**PROBLEM REQUIREMENTS**
Write all of the entries out again exactly, but not the images.
══ MATERIAL TO PROCESS ══
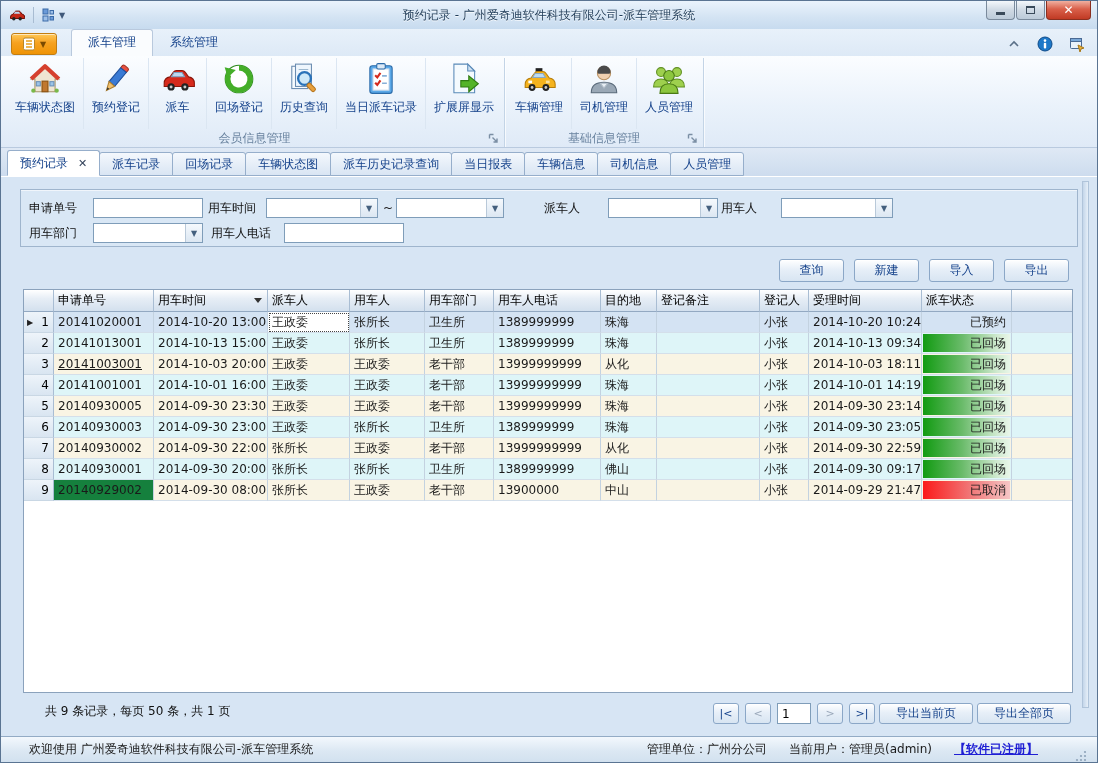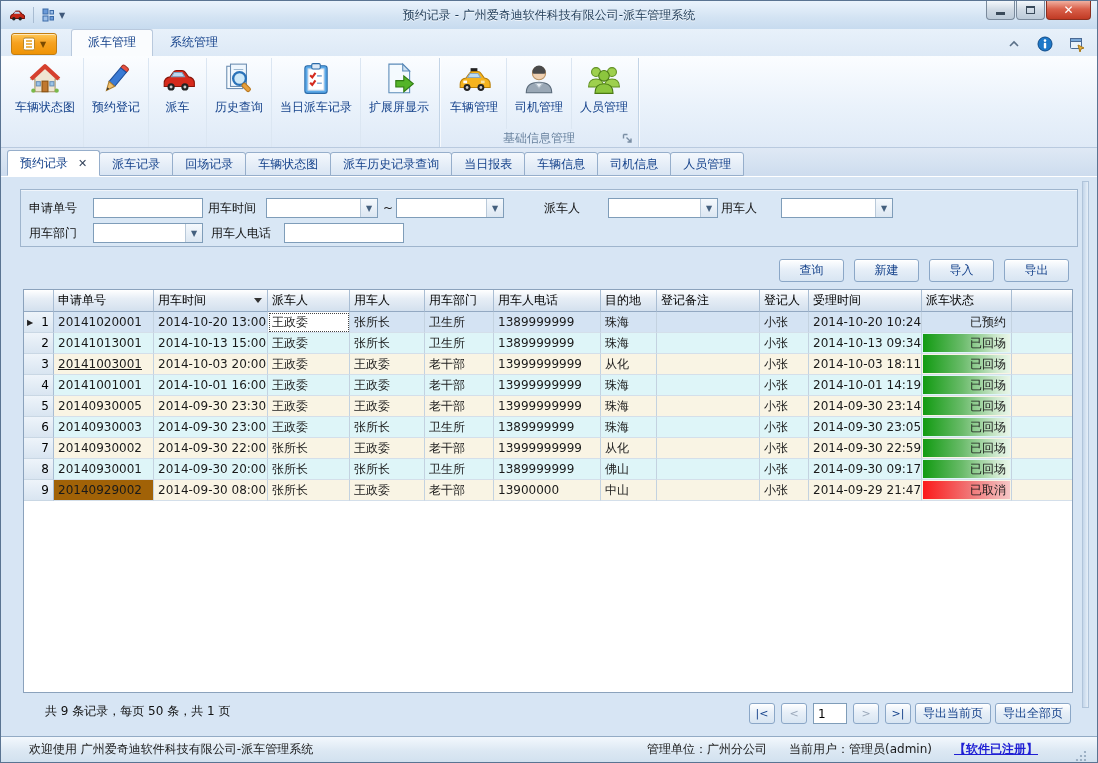--- a/index.html
+++ b/index.html
@@ -77,21 +77,21 @@
               font:inherit; }
   .combo { position:absolute; height:20px; border:1px solid #7f9db9; background:#fff; display:flex; }
   .combo .cbox { flex:1; }
   .combo .cbtn { width:17px; border-left:1px solid #b9c9d9; background:linear-gradient(#f5f9fd,#dce7f2);
                  display:flex; align-items:center; justify-content:center; color:#44607e; font-size:8px; }
   .tilde { position:absolute; width:14px; text-align:center; color:#222; height:20px; line-height:20px; }
 
   .actions { position:absolute; top:82px; right:28px; display:flex; gap:10px; }
   .btn { min-width:65px; height:23px; border:1px solid #8ba7c7; border-radius:3px; color:#15428b;
          background:linear-gradient(#ffffff,#e7eff8 45%,#d8e5f2); display:flex; align-items:center;
-         justify-content:center; padding:0 7px; box-shadow:inset 0 1px 0 #fff; }
+         justify-content:center; padding:0 16px; box-shadow:inset 0 1px 0 #fff; }
 
   
   .grid { position:absolute; left:22px; top:112px; width:1050px; height:404px;
           border:1px solid #8ba2bc; background:#fff; display:flex; flex-direction:column; }
   .g-head { display:flex; height:22px; }
   .g-hcell { background:linear-gradient(#ffffff,#e7eef6 40%,#d3e0ee); border-right:1px solid #a9bdd3;
              border-bottom:1px solid #93a9c2; padding:0 4px; line-height:21px; color:#000;
              white-space:nowrap; overflow:hidden; position:relative; }
   .g-hcell .sortarrow { position:absolute; right:5px; top:8px; width:0; height:0;
              border-left:4px solid transparent; border-right:4px solid transparent; border-top:5px solid #333; }
@@ -242,20 +242,28 @@
                 <path d="M12.2 9.8 l-2.4 4 h12.4 l-2.4 -4z" fill="#bcd8f0" stroke="#7aa0c0"></path>
                 <circle cx="9.5" cy="23.5" r="3.4" fill="#222"></circle>
                 <circle cx="22.5" cy="23.5" r="3.4" fill="#222"></circle>
                 <circle cx="9.5" cy="23.5" r="1.4" fill="#ccc"></circle>
                 <circle cx="22.5" cy="23.5" r="1.4" fill="#ccc"></circle>
               </svg></span>
             <span class="rlabel">派车</span>
           </div>
           <div class="rbtn">
             <span class="ricon"><svg viewBox="0 0 32 32">
+                <circle cx="16" cy="16" r="13" fill="#fff" stroke="#2e8a1e" stroke-width="1"></circle>
+                <path d="M16 5.5 A10.5 10.5 0 1 1 6.2 12" fill="none" stroke="#44ae28" stroke-width="5" stroke-linecap="butt"></path>
+                <path d="M2.5 5 L13 7.5 L5.5 14.5 Z" fill="#44ae28"></path>
+              </svg></span>
+            <span class="rlabel">回场登记</span>
+          </div>
+          <div class="rbtn">
+            <span class="ricon"><svg viewBox="0 0 32 32">
                 <rect x="4.5" y="4" width="15" height="21" fill="#f7fbfe" stroke="#6a8cb0"></rect>
                 <rect x="8" y="2" width="15" height="21" fill="#eef6fd" stroke="#6a8cb0"></rect>
                 <path d="M11 7 h9 M11 11 h9" stroke="#9cb8d0"></path>
                 <circle cx="16.5" cy="15.5" r="6" fill="#cde8f8" stroke="#2a72b8" stroke-width="2.2"></circle>
                 <rect x="21" y="19.2" width="9" height="4" rx="1.5" transform="rotate(45 21 19.2)" fill="#e8a03c" stroke="#b87820"></rect>
               </svg></span>
             <span class="rlabel">历史查询</span>
           </div>
           <div class="rbtn">
             <span class="ricon"><svg viewBox="0 0 32 32">
@@ -269,20 +277,27 @@
             <span class="rlabel">当日派车记录</span>
           </div>
           <div class="rbtn">
             <span class="ricon"><svg viewBox="0 0 32 32">
                 <path d="M6.5 2 h13 l6.5 6.5 V29 H6.5 Z" fill="#f4fafe" stroke="#5a8ab8"></path>
                 <path d="M19.5 2 l6.5 6.5 h-6.5 Z" fill="#cfe2f2" stroke="#5a8ab8"></path>
                 <path d="M13 17.5 h7.5 v-4.5 l9 7.5 -9 7.5 v-4.5 h-7.5 z" fill="#54b428" stroke="#2f7a12"></path>
               </svg></span>
             <span class="rlabel">扩展屏显示</span>
           </div>
+        </div>
+        <div class="rgroup-footer">
+          <span>会员信息管理</span>
+          <span class="launcher"><svg viewBox="0 0 11 11">
+              <path d="M1.5 1.5 h4 M1.5 1.5 v4" stroke="#7a8ea4" stroke-width="1.4" fill="none"></path>
+              <path d="M4.5 4.5 l4.5 4.5 M9 5.5 v3.5 h-3.5" stroke="#7a8ea4" stroke-width="1.4" fill="none"></path>
+            </svg></span>
         </div>
       </div>
       <div class="rgroup">
         <div class="rgroup-btns">
           <div class="rbtn">
             <span class="ricon"><svg viewBox="0 0 32 32">
                 <rect x="12.8" y="5.8" width="6.4" height="3.4" fill="#222"></rect>
                 <path d="M3 21 q0 -5 5.5 -6 l3 -4.2 q1.2 -1.8 3.2 -1.8 h4.8 q2 0 3.2 1.8 l3 4.2 q5.5 1 5.5 6 v3 h-28.2z" fill="#f5b31e" stroke="#b87e08"></path>
                 <path d="M12.2 10.8 l-2.3 3.8 h12.2 l-2.3 -3.8z" fill="#bcdcf4" stroke="#8aa8c0"></path>
                 <rect x="6" y="17.5" width="3.5" height="2.5" fill="#fff"></rect>
@@ -569,21 +584,21 @@
             <div class="g-cell" style="width: 113px; background: rgb(222, 245, 248);">2014-09-30 09:17</div>
             <div class="g-cell status" style="width: 90px; background: rgb(222, 245, 248);">
               <div class="status-bar" style="background: linear-gradient(90deg, rgb(18, 155, 18) 0%, rgb(106, 187, 106) 45%, rgb(207, 233, 207) 85%, rgb(233, 246, 233) 100%);">已回场</div>
             </div>
             <div class="g-cell" style="flex: 1 1 0%; background: rgb(222, 245, 248); border-right: none;"></div>
           </div>
           <div class="g-row">
             <div class="g-ind" style="width: 30px;">
               <span>9</span>
             </div>
-            <div class="g-cell" style="width: 100px; background: #a16207;">20140929002</div>
+            <div class="g-cell" style="width: 100px; background: #15803d;">20140929002</div>
             <div class="g-cell" style="width: 114px; background: rgb(249, 244, 228);">2014-09-30 08:00</div>
             <div class="g-cell" style="width: 82px; background: rgb(249, 244, 228);">张所长</div>
             <div class="g-cell" style="width: 75px; background: rgb(249, 244, 228);">王政委</div>
             <div class="g-cell" style="width: 69px; background: rgb(249, 244, 228);">老干部</div>
             <div class="g-cell" style="width: 107px; background: rgb(249, 244, 228);">13900000</div>
             <div class="g-cell" style="width: 56px; background: rgb(249, 244, 228);">中山</div>
             <div class="g-cell" style="width: 103px; background: rgb(249, 244, 228);"></div>
             <div class="g-cell" style="width: 49px; background: rgb(249, 244, 228);">小张</div>
             <div class="g-cell" style="width: 113px; background: rgb(249, 244, 228);">2014-09-29 21:47</div>
             <div class="g-cell status" style="width: 90px; background: rgb(249, 244, 228);">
═══
**RESPONSE TO THIS TASK**
--- a/index.html
+++ b/index.html
@@ -77,21 +77,21 @@
               font:inherit; }
   .combo { position:absolute; height:20px; border:1px solid #7f9db9; background:#fff; display:flex; }
   .combo .cbox { flex:1; }
   .combo .cbtn { width:17px; border-left:1px solid #b9c9d9; background:linear-gradient(#f5f9fd,#dce7f2);
                  display:flex; align-items:center; justify-content:center; color:#44607e; font-size:8px; }
   .tilde { position:absolute; width:14px; text-align:center; color:#222; height:20px; line-height:20px; }
 
   .actions { position:absolute; top:82px; right:28px; display:flex; gap:10px; }
   .btn { min-width:65px; height:23px; border:1px solid #8ba7c7; border-radius:3px; color:#15428b;
          background:linear-gradient(#ffffff,#e7eff8 45%,#d8e5f2); display:flex; align-items:center;
-         justify-content:center; padding:0 7px; box-shadow:inset 0 1px 0 #fff; }
+         justify-content:center; padding:0 16px; box-shadow:inset 0 1px 0 #fff; }
 
   
   .grid { position:absolute; left:22px; top:112px; width:1050px; height:404px;
           border:1px solid #8ba2bc; background:#fff; display:flex; flex-direction:column; }
   .g-head { display:flex; height:22px; }
   .g-hcell { background:linear-gradient(#ffffff,#e7eef6 40%,#d3e0ee); border-right:1px solid #a9bdd3;
              border-bottom:1px solid #93a9c2; padding:0 4px; line-height:21px; color:#000;
              white-space:nowrap; overflow:hidden; position:relative; }
   .g-hcell .sortarrow { position:absolute; right:5px; top:8px; width:0; height:0;
              border-left:4px solid transparent; border-right:4px solid transparent; border-top:5px solid #333; }
@@ -242,20 +242,28 @@
                 <path d="M12.2 9.8 l-2.4 4 h12.4 l-2.4 -4z" fill="#bcd8f0" stroke="#7aa0c0"></path>
                 <circle cx="9.5" cy="23.5" r="3.4" fill="#222"></circle>
                 <circle cx="22.5" cy="23.5" r="3.4" fill="#222"></circle>
                 <circle cx="9.5" cy="23.5" r="1.4" fill="#ccc"></circle>
                 <circle cx="22.5" cy="23.5" r="1.4" fill="#ccc"></circle>
               </svg></span>
             <span class="rlabel">派车</span>
           </div>
           <div class="rbtn">
             <span class="ricon"><svg viewBox="0 0 32 32">
+                <circle cx="16" cy="16" r="13" fill="#fff" stroke="#2e8a1e" stroke-width="1"></circle>
+                <path d="M16 5.5 A10.5 10.5 0 1 1 6.2 12" fill="none" stroke="#44ae28" stroke-width="5" stroke-linecap="butt"></path>
+                <path d="M2.5 5 L13 7.5 L5.5 14.5 Z" fill="#44ae28"></path>
+              </svg></span>
+            <span class="rlabel">回场登记</span>
+          </div>
+          <div class="rbtn">
+            <span class="ricon"><svg viewBox="0 0 32 32">
                 <rect x="4.5" y="4" width="15" height="21" fill="#f7fbfe" stroke="#6a8cb0"></rect>
                 <rect x="8" y="2" width="15" height="21" fill="#eef6fd" stroke="#6a8cb0"></rect>
                 <path d="M11 7 h9 M11 11 h9" stroke="#9cb8d0"></path>
                 <circle cx="16.5" cy="15.5" r="6" fill="#cde8f8" stroke="#2a72b8" stroke-width="2.2"></circle>
                 <rect x="21" y="19.2" width="9" height="4" rx="1.5" transform="rotate(45 21 19.2)" fill="#e8a03c" stroke="#b87820"></rect>
               </svg></span>
             <span class="rlabel">历史查询</span>
           </div>
           <div class="rbtn">
             <span class="ricon"><svg viewBox="0 0 32 32">
@@ -269,20 +277,27 @@
             <span class="rlabel">当日派车记录</span>
           </div>
           <div class="rbtn">
             <span class="ricon"><svg viewBox="0 0 32 32">
                 <path d="M6.5 2 h13 l6.5 6.5 V29 H6.5 Z" fill="#f4fafe" stroke="#5a8ab8"></path>
                 <path d="M19.5 2 l6.5 6.5 h-6.5 Z" fill="#cfe2f2" stroke="#5a8ab8"></path>
                 <path d="M13 17.5 h7.5 v-4.5 l9 7.5 -9 7.5 v-4.5 h-7.5 z" fill="#54b428" stroke="#2f7a12"></path>
               </svg></span>
             <span class="rlabel">扩展屏显示</span>
           </div>
+        </div>
+        <div class="rgroup-footer">
+          <span>会员信息管理</span>
+          <span class="launcher"><svg viewBox="0 0 11 11">
+              <path d="M1.5 1.5 h4 M1.5 1.5 v4" stroke="#7a8ea4" stroke-width="1.4" fill="none"></path>
+              <path d="M4.5 4.5 l4.5 4.5 M9 5.5 v3.5 h-3.5" stroke="#7a8ea4" stroke-width="1.4" fill="none"></path>
+            </svg></span>
         </div>
       </div>
       <div class="rgroup">
         <div class="rgroup-btns">
           <div class="rbtn">
             <span class="ricon"><svg viewBox="0 0 32 32">
                 <rect x="12.8" y="5.8" width="6.4" height="3.4" fill="#222"></rect>
                 <path d="M3 21 q0 -5 5.5 -6 l3 -4.2 q1.2 -1.8 3.2 -1.8 h4.8 q2 0 3.2 1.8 l3 4.2 q5.5 1 5.5 6 v3 h-28.2z" fill="#f5b31e" stroke="#b87e08"></path>
                 <path d="M12.2 10.8 l-2.3 3.8 h12.2 l-2.3 -3.8z" fill="#bcdcf4" stroke="#8aa8c0"></path>
                 <rect x="6" y="17.5" width="3.5" height="2.5" fill="#fff"></rect>
@@ -569,21 +584,21 @@
             <div class="g-cell" style="width: 113px; background: rgb(222, 245, 248);">2014-09-30 09:17</div>
             <div class="g-cell status" style="width: 90px; background: rgb(222, 245, 248);">
               <div class="status-bar" style="background: linear-gradient(90deg, rgb(18, 155, 18) 0%, rgb(106, 187, 106) 45%, rgb(207, 233, 207) 85%, rgb(233, 246, 233) 100%);">已回场</div>
             </div>
             <div class="g-cell" style="flex: 1 1 0%; background: rgb(222, 245, 248); border-right: none;"></div>
           </div>
           <div class="g-row">
             <div class="g-ind" style="width: 30px;">
               <span>9</span>
             </div>
-            <div class="g-cell" style="width: 100px; background: #a16207;">20140929002</div>
+            <div class="g-cell" style="width: 100px; background: #15803d;">20140929002</div>
             <div class="g-cell" style="width: 114px; background: rgb(249, 244, 228);">2014-09-30 08:00</div>
             <div class="g-cell" style="width: 82px; background: rgb(249, 244, 228);">张所长</div>
             <div class="g-cell" style="width: 75px; background: rgb(249, 244, 228);">王政委</div>
             <div class="g-cell" style="width: 69px; background: rgb(249, 244, 228);">老干部</div>
             <div class="g-cell" style="width: 107px; background: rgb(249, 244, 228);">13900000</div>
             <div class="g-cell" style="width: 56px; background: rgb(249, 244, 228);">中山</div>
             <div class="g-cell" style="width: 103px; background: rgb(249, 244, 228);"></div>
             <div class="g-cell" style="width: 49px; background: rgb(249, 244, 228);">小张</div>
             <div class="g-cell" style="width: 113px; background: rgb(249, 244, 228);">2014-09-29 21:47</div>
             <div class="g-cell status" style="width: 90px; background: rgb(249, 244, 228);">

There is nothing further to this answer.